One of the most significant risk factors for heart disease is family history. Genetics play a major role in our medical history, so being aware of your family member’s health issues and discussing them with your doctor can help you stay a step ahead.

Elevated cholesterol is a major contributor to heart disease. Whether it’s rooted in genetics or lifestyle, a buildup of cholesterol in your arteries and veins creates a blockage in the pathway of blood flow. When the blockage grows enough and blood flow is compromised, untreated heart disease may result in heart attack or stroke.

Managing your stress levels and weight can also help reduce the risk of heart disease. The American Heart Association recommends eating well and focusing on whole, nutrient-dense foods.


When watching for signs of heart disease issues, “the symptoms don’t respect age groups,” Dr. Warner says. Symptoms usually start at a mild level and become more noticeable over time.

Traditional symptoms of heart disease and related issues include chest pain, which signals poor blood flow to the heart, pressure, or shortness of breath with activities or exercise. Heart disease can lead to leg swelling and pain, uneven heartbeat, and shortness of breath.

But heart disease can look different, particularly for older people, people with diabetes, and women. The American Heart Association’s Go Red for Women campaign helped raise awareness that women may have more unusual symptoms — fatigue, weakness, and referred or displaced pain — but the fact remains that heart disease is the No. 1 killer of women.


Heart conditions are serious and can be very scary. The good news is that even small changes can start lowering your risk right away. It’s never too early to start paying attention to your heart health.

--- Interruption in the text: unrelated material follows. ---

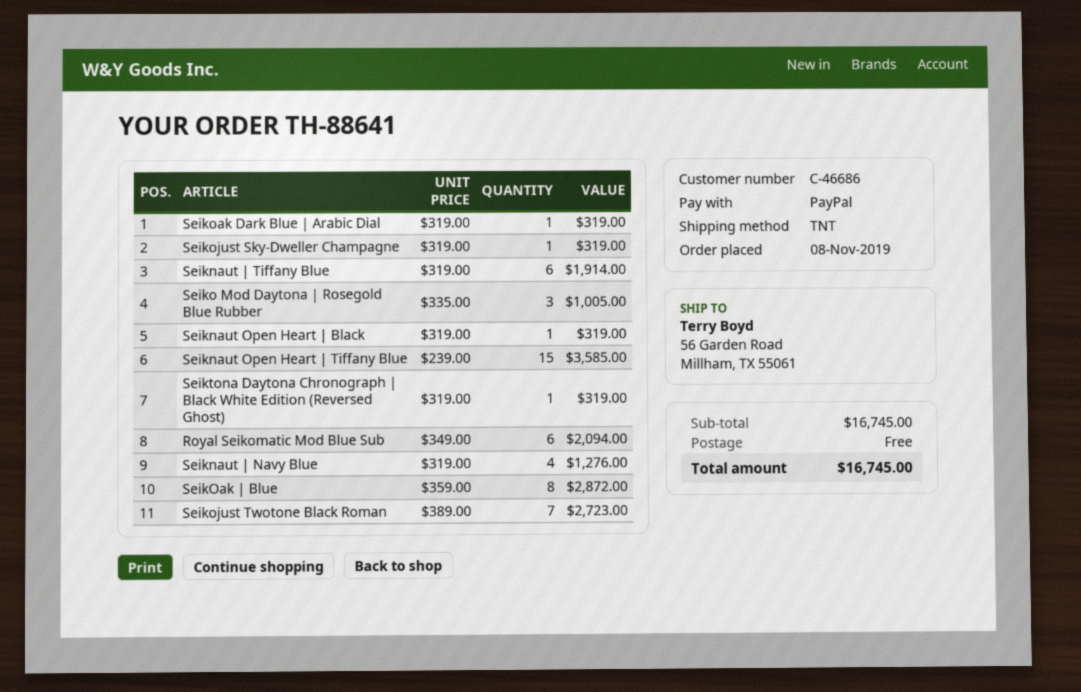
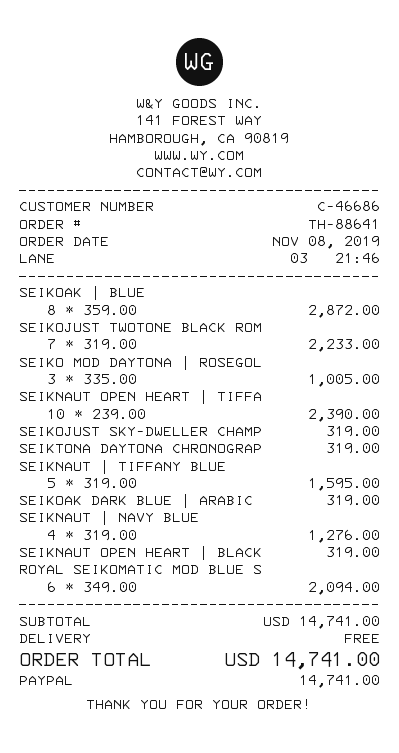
Seiknaut | Tiffany Blue: 6 x 319.00 = 1914.00 -> 5 x 319.00 = 1595.00
Seiknaut Open Heart | Tiffany Blue: 15 x 239.00 = 3585.00 -> 10 x 239.00 = 2390.00
Seikojust Twotone Black Roman: 7 x 389.00 = 2723.00 -> 7 x 319.00 = 2233.00
subtotal: 16745.00 -> 14741.00
total: 16745.00 -> 14741.00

When healthy habits and lifestyle choices are created before the age of 40, you may reduce your risk of heart problems.

In addition to making heart-healthy choices about diet, smoking and exercise, seeing your doctor regularly to monitor your overall health is key.

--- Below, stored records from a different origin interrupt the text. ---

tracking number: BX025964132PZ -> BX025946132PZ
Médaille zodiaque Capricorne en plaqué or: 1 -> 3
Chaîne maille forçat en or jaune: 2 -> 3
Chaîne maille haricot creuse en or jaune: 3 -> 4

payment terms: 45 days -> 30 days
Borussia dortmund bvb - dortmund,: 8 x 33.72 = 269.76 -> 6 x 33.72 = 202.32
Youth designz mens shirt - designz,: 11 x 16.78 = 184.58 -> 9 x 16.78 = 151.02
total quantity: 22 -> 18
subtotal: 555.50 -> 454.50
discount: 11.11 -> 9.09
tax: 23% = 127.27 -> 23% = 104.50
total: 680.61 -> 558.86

Work with your doctor to address your family history, manage weight and stress, and create healthy lifestyle habits that can set you on track to keep your heart pumping for years to come.

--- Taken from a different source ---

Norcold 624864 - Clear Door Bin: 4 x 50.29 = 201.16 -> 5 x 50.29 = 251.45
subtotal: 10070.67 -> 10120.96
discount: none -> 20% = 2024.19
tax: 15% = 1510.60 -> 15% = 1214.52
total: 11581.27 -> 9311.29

Learn more and find a practitioner

Call 866-411-5375 to find a heart specialist and make an appointment. You can learn more about the advanced heart treatments and services available at Providence Swedish by visiting Swedish.org/heartcare.  You can also visit the Swedish website to learn more about health and safety classes offered at Swedish, including CPR training.

Whether you require an in-person visit or want to consult a doctor virtually, you have options. Contact Swedish Primary Care to schedule an appointment with a primary care provider. You can also connect virtually with your clinician to review your symptoms, provide instruction and follow up as needed. And with Swedish ExpressCare Virtual you can receive treatment in minutes for common conditions such as colds, flu, urinary tract infections, and more. You can use our provider directory to find a specialist or primary care physician near you. 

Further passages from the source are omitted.